Ah ! ce déjeuner. Nos deux jeunes sous-chefs de bureau n’étaient pas rassurés en entrant dans le restaurant Prunet.

  • Nous voudrions déjeuner, madame. Vous sera-t-il possible de nous servir quelque chose vers une heure ?

    1959 – La dédicace de Madame Prunet
  • Mais oui, messieurs, dit-elle.
  • Qu’allez-vous nous donner ?
  • Oh ! je n’ai pas de grandes ressources.
  • Mais encore ?
  • Cela dépendra de vos goûts.
  • Peut-être qu’un poulet…
  • Il y aura du poulet, si vous le désirez.
  • Enfin, tâchez que ce soit pour le mieux, conclut Jean, qui parvenait mal à dissimuler son inquiétude.

Le moment venu, nos deux compères virent arriver un foie de canard, un saladier d’écrevisses.

Le restaurant Prunet dans les années trente
  • Ce n’est pas très varié, comme hors-d’œuvre. Si vous désirez des sardines à l’huile, je peux envoyer la petite en chercher une boîte à l’épicerie qui n’est pas loin.

Vinrent ensuite des truites du pays pêchées « cette nuit », puis un plat de cèpes farcis, un civet de lièvre et, enfin, le poulet demandé…

L’histoire, en quelques mots, est la suivante :

Sur le chemin de leur retour à Paris, Philippe Mestre et son collègue de travail Jean Métérié, s’arrêtent à Sousceyrac dans un restaurant tenu par M. et Mme Prunet. Philippe connaît ce village où, enfant, il passait ses vacances. Au cours du déjeuner, il apprend que sa vieille tante, Mlle Ernestine Lauzès, avec qui sa famille est brouillée depuis longtemps, est décédée en laissant une grosse somme d’argent, alors qu’elle passait pour être sans le sou. Un marchand de bois du pays serait son légataire. Philippe, intrigué, surpris, décide de mener une enquête. Il découvre que le marchand de bois, Jean-Baptiste Cajarc, avait jadis sauvé sa tante de la ruine en mettant en valeur une forêt dont elle était propriétaire. La vieille femme, particulièrement roublarde, avait ensuite fait monter au cocotier la Compagnie Générale Hydro-Electrique qui avait absolument besoin des trente-sept hectares de terrain et d’une chute d’eau que possédait Mlle Ernestine Lauzès. Considérant qu’elle ne devait rien à personne et notamment à une famille dont elle n’avait aucunes nouvelles, la vieille dame décida de léguer sa fortune au couvent de Sousceyrac et, pour ce faire, rédigea ses dernières volontés dans le plus grand secret. Dans le plus grand secret, c’est-à-dire en choisissant le testament mystique décrit par Pierre Benoit, mais qui m’avait sans doute paru trop compliqué pour être retenu.

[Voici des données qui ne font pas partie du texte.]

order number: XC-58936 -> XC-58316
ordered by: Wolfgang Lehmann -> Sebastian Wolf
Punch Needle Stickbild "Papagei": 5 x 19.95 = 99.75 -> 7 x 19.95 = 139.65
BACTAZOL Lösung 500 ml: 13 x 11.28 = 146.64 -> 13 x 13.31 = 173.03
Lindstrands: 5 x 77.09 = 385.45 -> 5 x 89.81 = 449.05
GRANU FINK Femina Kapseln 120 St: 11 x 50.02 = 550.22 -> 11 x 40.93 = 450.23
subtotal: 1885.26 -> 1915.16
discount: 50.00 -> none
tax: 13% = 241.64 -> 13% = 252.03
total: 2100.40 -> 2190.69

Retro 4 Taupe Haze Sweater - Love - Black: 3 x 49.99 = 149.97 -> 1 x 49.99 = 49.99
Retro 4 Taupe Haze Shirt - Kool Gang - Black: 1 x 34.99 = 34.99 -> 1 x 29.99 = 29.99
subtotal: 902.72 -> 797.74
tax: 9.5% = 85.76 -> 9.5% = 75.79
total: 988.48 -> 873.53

Au déjeuner de Sousceyrac, ancienne Maison Prunet

Le testament mystique, peu utilisé, est écrit par le testateur, par un tiers ou être dactylographié. Il doit être signé de la main du testateur. Il est présenté clos et scellé devant témoins à un notaire qui dresse un procès-verbal de sa remise, c’est l’acte de suscription. Ce testament préserve un secret absolu si les conditions de son ouverture sont rigoureusement remplies. Ce ne fut pas le cas du testament de Mlle Ernestine Lauzès qui fut l’objet d’une machination au bénéfice de Jean-Baptiste Cajarc et du notaire du village.

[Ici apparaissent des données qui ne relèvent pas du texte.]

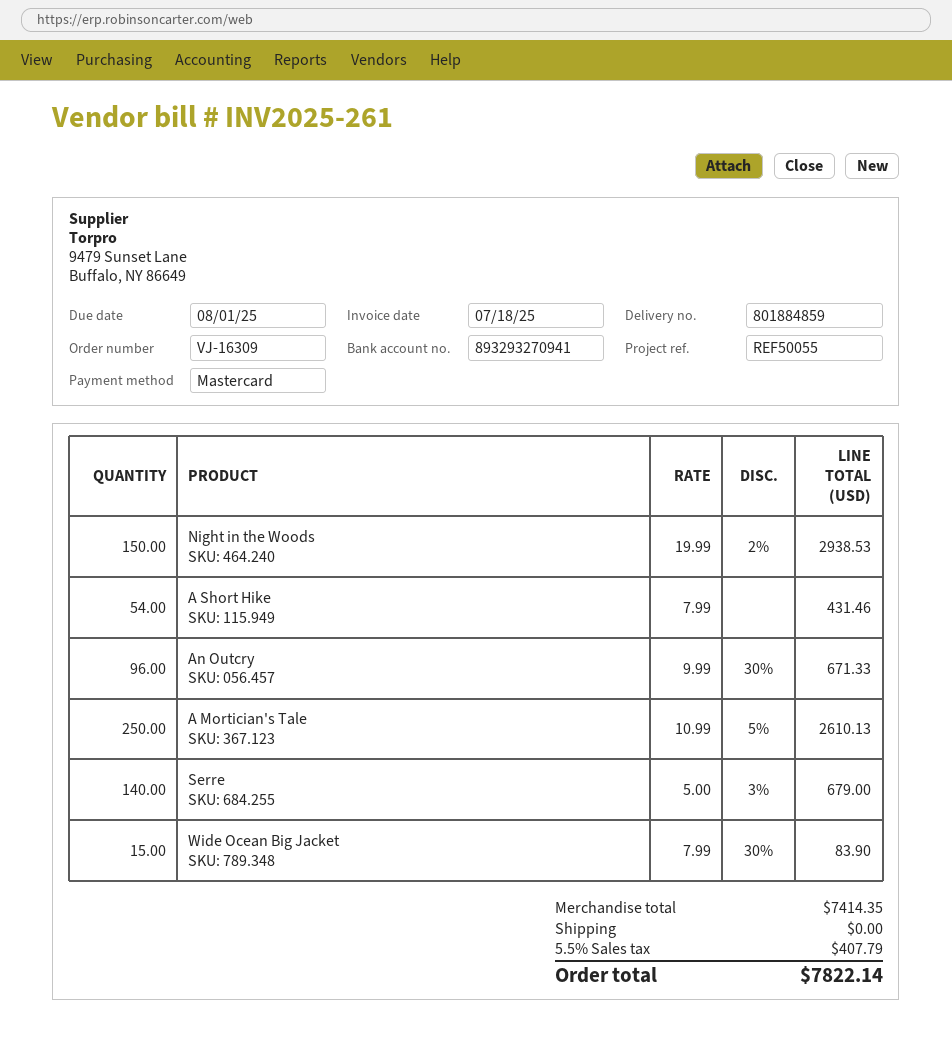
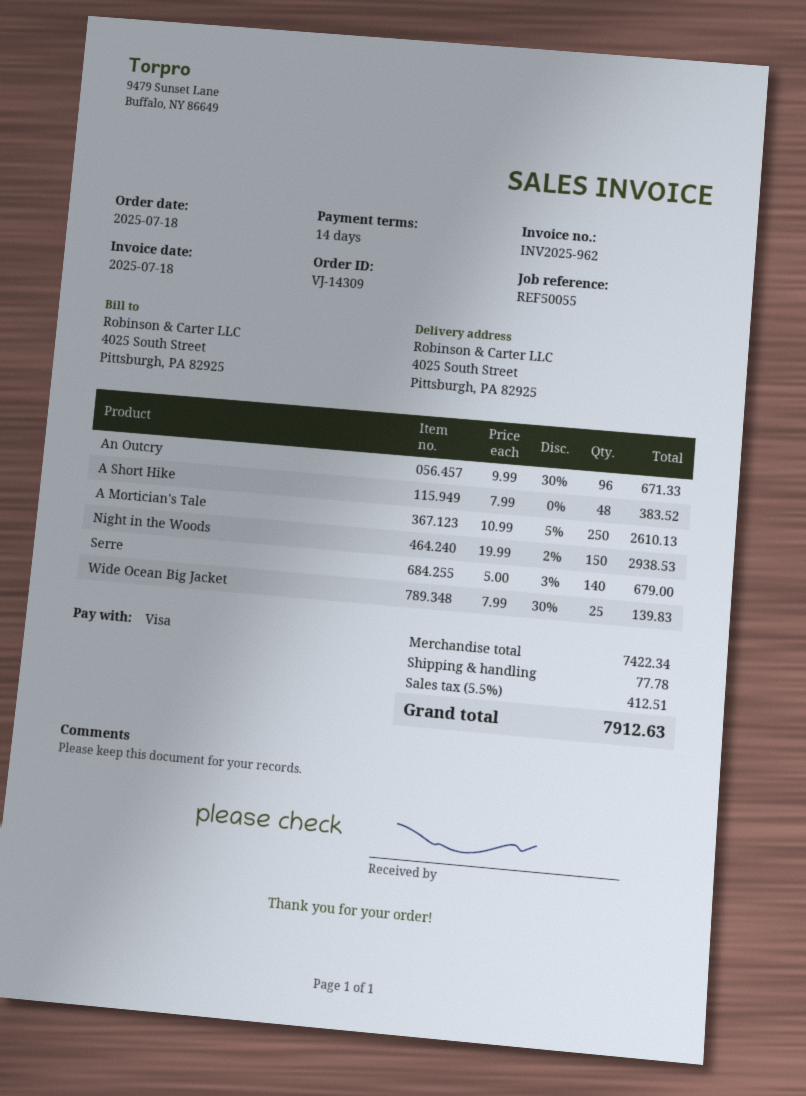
order number: VJ-16309 -> VJ-14309
invoice number: INV2025-261 -> INV2025-962
payment method: Mastercard -> Visa
A Short Hike: 54 x 7.99 = 431.46 -> 48 x 7.99 = 383.52
Wide Ocean Big Jacket: 15 x 7.99 - 30% = 83.90 -> 25 x 7.99 - 30% = 139.83
subtotal: 7414.35 -> 7422.34
shipping: 0.00 -> 77.78
tax: 5.5% = 407.79 -> 5.5% = 412.51
total: 7822.14 -> 7912.63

Au terme de son enquête, et du roman, Philippe s’éprend d’Armande, la fille du notaire qui a épousé Léonce, le fils de Jean-Baptiste Cajarc. Philippe Mestre aurait sans doute pu agir en annulation du testament et bénéficier de l’héritage, mais il y renoncera pour filer le parfait amour avec Armande.

Quand ce fut à mon tour d’être interrogé, j’avais bien peu de chose à dire. Sous le regard impatient et sévère du professeur, j’ai le souvenir d’avoir débuté ainsi. « Pierre Benoit, de l’Académie Française, a consacré un de ses ouvrages au testament mystique ». Faute de pouvoir énumérer les caractéristiques du testament mystique et disserter sur l’article 976 du Code civil, je prenais mon temps pour raconter ce que ma mémoire avait conservé de l’abracadabrantesque histoire racontée par l’écrivain. Je perçus assez vite un sourire bienveillant et intéressé sur le visage du professeur qui m’interrompit brusquement en me disant : « Je vous remercie, vous connaissez le testament mystique, 18 ». Nous étions en juin, des étudiants attendaient, il était pressé, moi aussi… de m’en être tiré grâce à la lecture !

Je raconte ce souvenir au moment où la France assiste, ébahie, à la contestation du testament laissé par Johnny Hallyday. Toutes les familles, ou presque, connaissent les jalousies, les querelles, qui accompagnent l’ouverture d’un testament.